Aim of the task | Give the data below again exactly, and drop each picture from it.
Provided material Start Marker
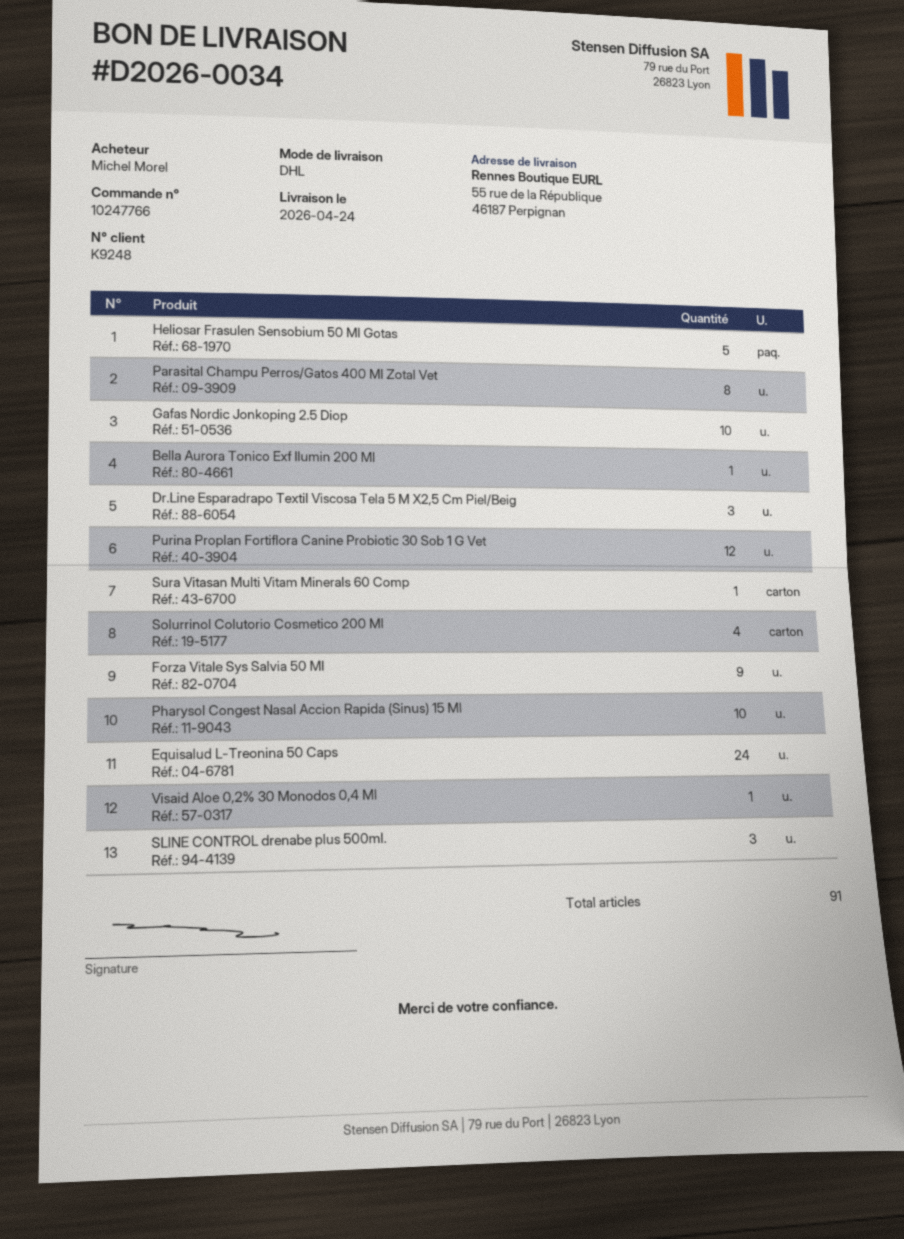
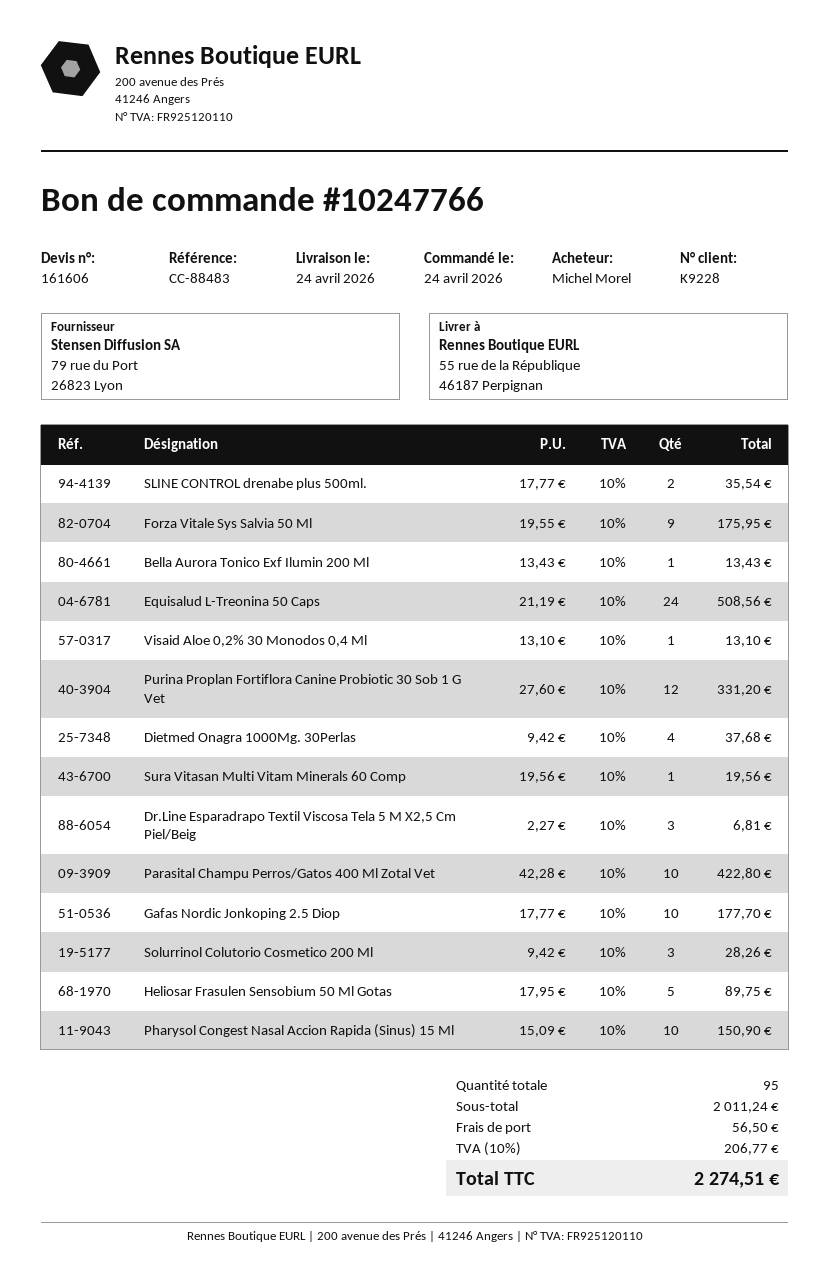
customer number: K9248 -> K9228
Parasital Champu Perros/Gatos 400 Ml Zotal Vet: 8 -> 10
Solurrinol Colutorio Cosmetico 200 Ml: 4 -> 3
SLINE CONTROL drenabe plus 500ml.: 3 -> 2
Dietmed Onagra 1000Mg. 30Perlas: none -> 4
total quantity: 91 -> 95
Provided material End Marker
Answer section |
customer number: K9248 -> K9228
Parasital Champu Perros/Gatos 400 Ml Zotal Vet: 8 -> 10
Solurrinol Colutorio Cosmetico 200 Ml: 4 -> 3
SLINE CONTROL drenabe plus 500ml.: 3 -> 2
Dietmed Onagra 1000Mg. 30Perlas: none -> 4
total quantity: 91 -> 95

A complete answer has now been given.